C’est un ouvrage réussi car c’est un bel outil pour les enseignants, notamment pour les professeurs du secondaire, qui trouveront à partir des nombreuses et diverses lettres, autant d’exemples pour illustrer une séquence sur le déroulement de la guerre de 1870, sur le regard des soldats prussiens sur la Commune de Paris, sur le quotidien de l’ensemble de ces soldats, sur les sorties de guerre, sur le retour au pays marqué par des défilés dans les grandes villes allemandes, des soldats et officiers prussiens préoccupés surtout à retrouver leur famille et pour cela être démobilisés le plus rapidement possible. Si la guerre franco-allemande de 1870 – 1871 a marqué profondément les deux pays, elle a permis l’unification politique de la nation allemande à travers une victoire qui bouleversa l’équilibre des forces du continent. Pour les Français, la guerre franco-prussienne a constitué « un traumatisme dans lequel le nationalisme revanchard plongera ses racines » (p. 365).

On pourra rapprocher ce magnifique travail de sélection de lettres, de traduction et de contextualisation avec les nombreux ouvrages de l’historien Jean-François LecaillonJean-François Lecaillon, Les Français et la guerre de 1870, Les éditions du Toucan/L’Artilleur-Bernard Giovanangeli Editeur, 2020., spécialiste de la guerre de 1870, qui s’est attaché à analyser à partir des témoignages des soldats et des civils français, le vécu, la perception sur cette guerre dont rien ne laissait présager l’extrême violence et les conséquences politiques. Cette lecture croisée permet la comparaison entre les lettres des soldats prussiens et la vision des combattants ou civils français sur la conduite de la guerre et en particulier sur le traumatisme de Sedan qui n’eut pas les mêmes effets, une bataille décisive perdue pour la France et la fin du régime impérial et une victoire du côté allemand.

Jean-Louis Spieser explique en introduction sa démarche. Il lui a fallu quatre ans pour recueillir et traduire une masse de lettres, près de 250 lettres inédites, de soldats prussiens, pour ensuite réunir tout ce travail en un ouvrage passionnant et pour trouver un éditeur. La plupart des lettres retrouvées étaient rédigées par des combattants rhénans de la région de Bonn. Ils ont appartenu au même corps d’armée et ont participé aux mêmes batailles. Jean-Louis Spieser  a cherché à compléter ce corpus de lettres en s’adressant à un archiviste de la bibliothèque universitaire du Land de Saxe–Anhalt. Il explique qu’il a découvert, par hasard, plus de 2600 courriers inédits qui étaient déposés sur le site de la bibliothèque universitaire de Bonn, où ils venaient d’être numérisés après une grande collecte en 1910 de courriers de guerre dans toute la Prusse. Le travail débuta par le dépouillement, ensuite par la traduction qui ne fut pas simple du fait que la plupart d’entre elles étaient écrites en allemand gothique. Il explique qu’avant de les traduire, il a dû transcrire ces lettres manuscrites en alphabet latin, une étape longue et difficile devant l’ampleur de la tâche, par la difficulté de la reconnaissance de certains mots.

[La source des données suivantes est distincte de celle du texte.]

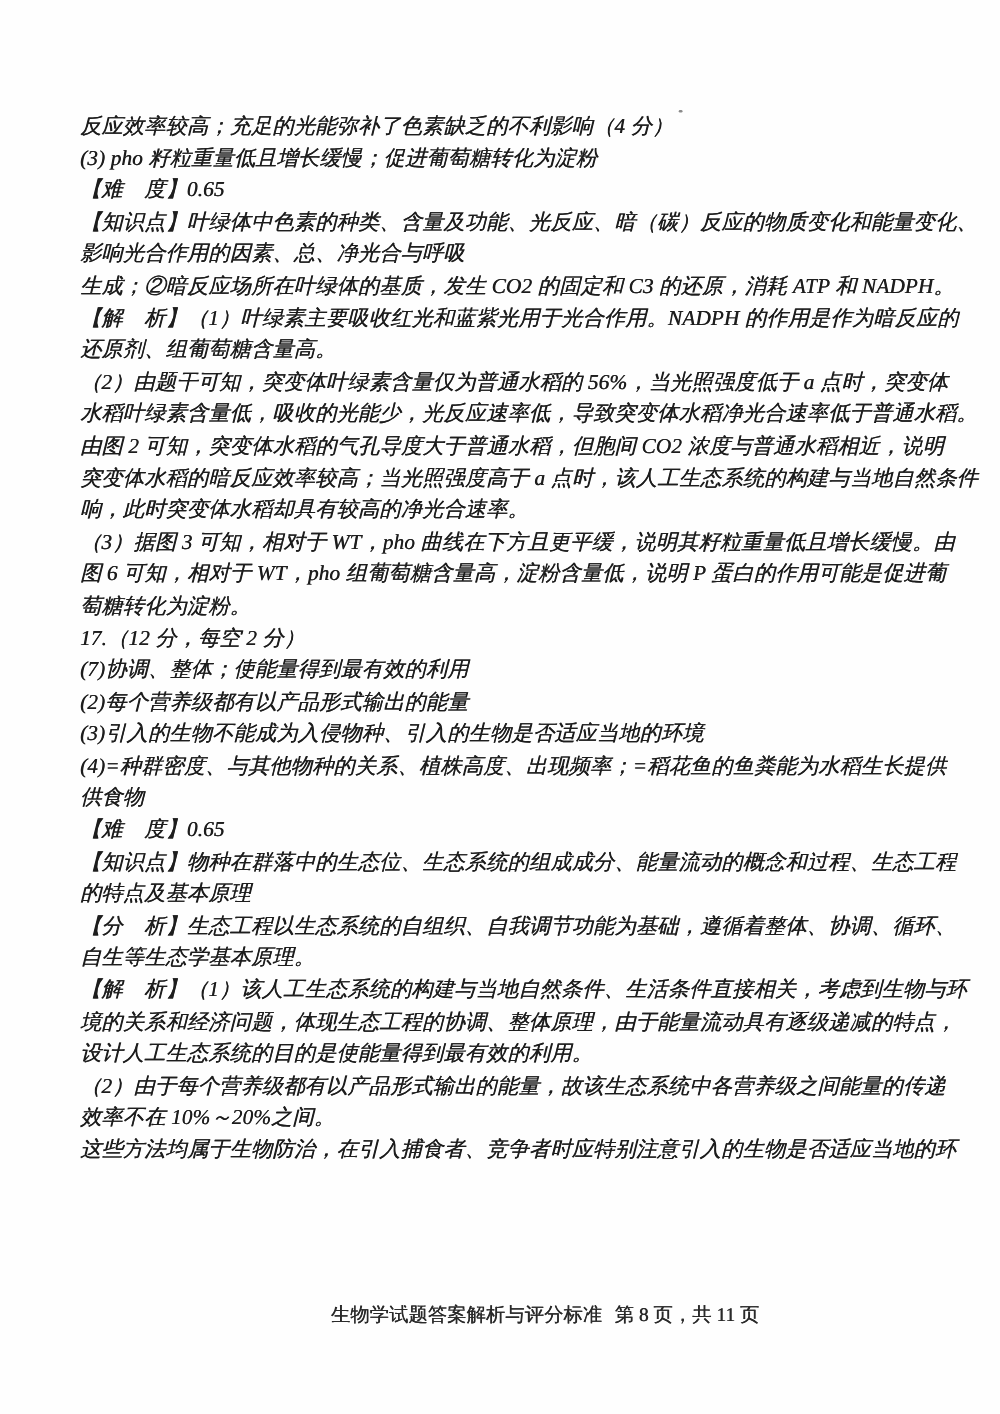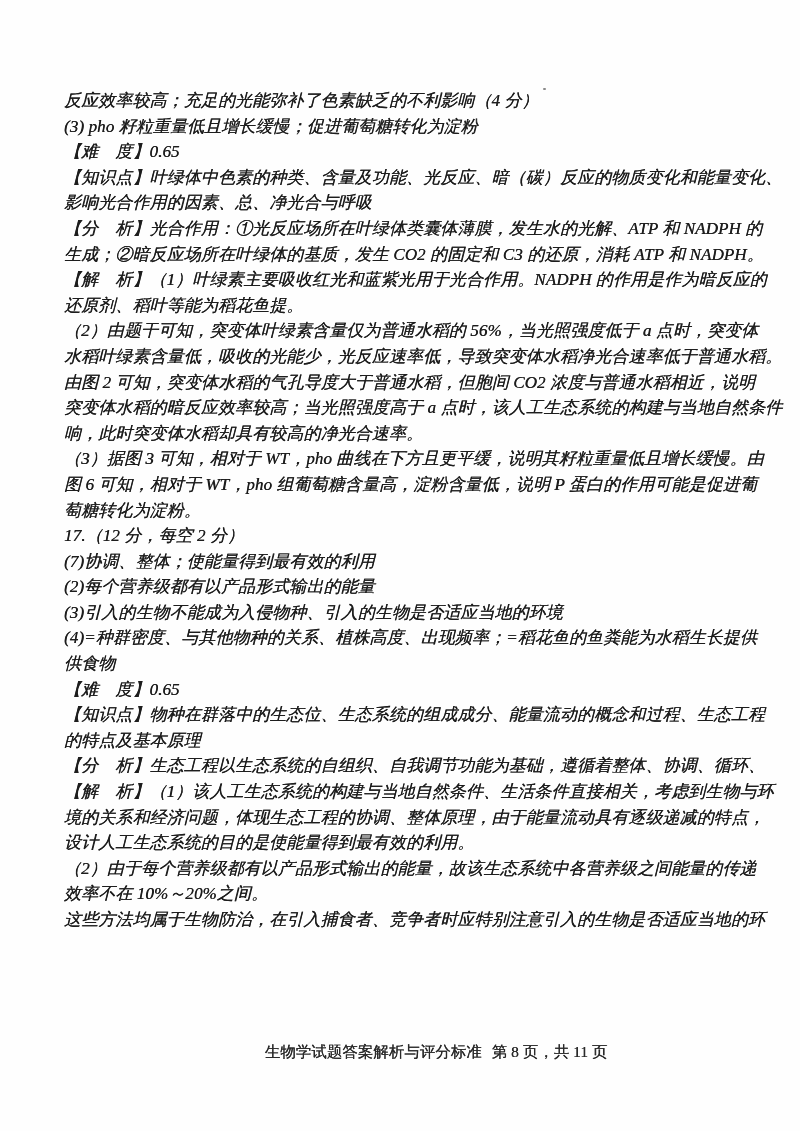--- a/index.html
+++ b/index.html
@@ -65,42 +65,42 @@
 <div class="page">
   <div class="speck"></div>
 
   <div class="doc-body">
 
   <div class="line">反应效率较高；充足的光能弥补了色素缺乏的不利影响（4 分）</div>
       <div class="line">(3) pho 籽粒重量低且增长缓慢；促进葡萄糖转化为淀粉</div>
       <div class="line">【难　度】0.65</div>
       <div class="line full">【知识点】叶绿体中色素的种类、含量及功能、光反应、暗（碳）反应的物质变化和能量变化、</div>
       <div class="line">影响光合作用的因素、总、净光合与呼吸</div>
-      <div class="line full">【分　析】光合作用：①光反应场所在叶绿体类囊体薄膜，发生水的光解、ATP 和 NADPH 的</div>
       <div class="line full">生成；②暗反应场所在叶绿体的基质，发生 CO2 的固定和 C3 的还原，消耗 ATP 和 NADPH。</div>
       <div class="line full">【解　析】（1）叶绿素主要吸收红光和蓝紫光用于光合作用。NADPH 的作用是作为暗反应的</div>
-      <div class="line">还原剂、稻叶等能为稻花鱼提。</div>
+      <div class="line">还原剂、组葡萄糖含量高。</div>
       <div class="line full">（2）由题干可知，突变体叶绿素含量仅为普通水稻的 56%，当光照强度低于 a 点时，突变体</div>
       <div class="line full">水稻叶绿素含量低，吸收的光能少，光反应速率低，导致突变体水稻净光合速率低于普通水稻。</div>
       <div class="line full">由图 2 可知，突变体水稻的气孔导度大于普通水稻，但胞间 CO2 浓度与普通水稻相近，说明</div>
       <div class="line full">突变体水稻的暗反应效率较高；当光照强度高于 a 点时，该人工生态系统的构建与当地自然条件</div>
       <div class="line">响，此时突变体水稻却具有较高的净光合速率。</div>
       <div class="line full">（3）据图 3 可知，相对于 WT，pho 曲线在下方且更平缓，说明其籽粒重量低且增长缓慢。由</div>
       <div class="line full">图 6 可知，相对于 WT，pho 组葡萄糖含量高，淀粉含量低，说明 P 蛋白的作用可能是促进葡</div>
       <div class="line">萄糖转化为淀粉。</div>
       <div class="line">17.（12 分，每空 2 分）</div>
       <div class="line">(7)协调、整体；使能量得到最有效的利用</div>
       <div class="line">(2)每个营养级都有以产品形式输出的能量</div>
       <div class="line">(3)引入的生物不能成为入侵物种、引入的生物是否适应当地的环境</div>
       <div class="line full">(4)=种群密度、与其他物种的关系、植株高度、出现频率；=稻花鱼的鱼粪能为水稻生长提供</div>
       <div class="line">供食物</div>
       <div class="line">【难　度】0.65</div>
       <div class="line full">【知识点】物种在群落中的生态位、生态系统的组成成分、能量流动的概念和过程、生态工程</div>
       <div class="line">的特点及基本原理</div>
       <div class="line full">【分　析】生态工程以生态系统的自组织、自我调节功能为基础，遵循着整体、协调、循环、</div>
+      <div class="line">自生等生态学基本原理。</div>
       <div class="line full">【解　析】（1）该人工生态系统的构建与当地自然条件、生活条件直接相关，考虑到生物与环</div>
       <div class="line full">境的关系和经济问题，体现生态工程的协调、整体原理，由于能量流动具有逐级递减的特点，</div>
       <div class="line">设计人工生态系统的目的是使能量得到最有效的利用。</div>
       <div class="line full">（2）由于每个营养级都有以产品形式输出的能量，故该生态系统中各营养级之间能量的传递</div>
       <div class="line">效率不在 10%～20%之间。</div>
       <div class="line full">这些方法均属于生物防治，在引入捕食者、竞争者时应特别注意引入的生物是否适应当地的环</div>
     </div>
 
   <div class="footer">
     <span>生物学试题答案解析与评分标准</span><span class="sep"></span><span>第 8 页，共 11 页</span>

Dans un second temps après avoir contacté un éditeur, Pierre de Taillac, enthousiasmé par le projet qui lui recommanda de choisir parmi les 350 lettres traduites, un nombre de lettres plus restreint en vue de leur publication. Le travail de sélection fut pour le germaniste difficile, raconte-t-il, car il a suivi de près par ce travail fastidieux de traduction les péripéties de ces nombreux soldats allemands auxquels il s’est attaché. Il lui parut intéressant de choisir un soldat en particulier et de le suivre pendant toute la guerre. Il a retenu plusieurs noms de soldats permettant de donner dit-il « au lecteur un peu d’air frais au sortir des horreurs d’un champ de bataille » (p. 12). Même si son projet était de raconter la guerre de 1870 par le biais de lettres de soldats, il a essayé de donner beaucoup d’importance aussi au regard que les soldats prussiens portaient sur les civils français et aux commentaires qu’ils faisaient sur leur mode de vie et notamment lorsqu’ils s’étonnaient de certaines différences. Ces lettres choisies on les retrouve au milieu du corpus. Elles sont très intéressantes notamment celles qui évoquent des faits de résistance devant l’envahisseur, la haine du prussien qui animait certains mais aussi celles qui rapportaient des rapprochements amicaux. Ces lettres peuvent être exploitées en classe pour montrer les limites de la culture de guerre, les discours anti allemand ou anti français propagés de part et d’autre du Rhin, surtout développés à la veille de la Première Guerre mondiale.

L’auteur a travaillé en collaboration avec Thierry Fuchslock, professeur agrégé et historien, qui l’a guidé dans le choix des lettres à retenir. Il a rédigé, en tête de chaque chapitre, un résumé historique permettant de replacer chacune des lettres dans un contexte historique rigoureux pour en permettre une lecture aisée. Pour terminer Thierry Fuchslock l’a guidé ensuite pour l’agencement des lettres dans le livre. Il lui a suggéré des regroupements par thèmes, plutôt que la suite chronologique. Il se chargea de rédiger une contextualisation par chapitre qui permet à un lecteur non-historien de comprendre l’évolution de la guerre. Cela est complété à la fin de l’ouvrage par un ensemble d’annexes pertinents permettant de situer à l’aide d’une carte les opérations lors de la guerre franco-allemande, d’un petit lexique du vocabulaire militaire, d’un rappel d’une chronologie sommaire de la guerre de 1870 – 1871 et pour terminer d’un index des auteurs des lettres avec une répartition des lettres et une bibliographie.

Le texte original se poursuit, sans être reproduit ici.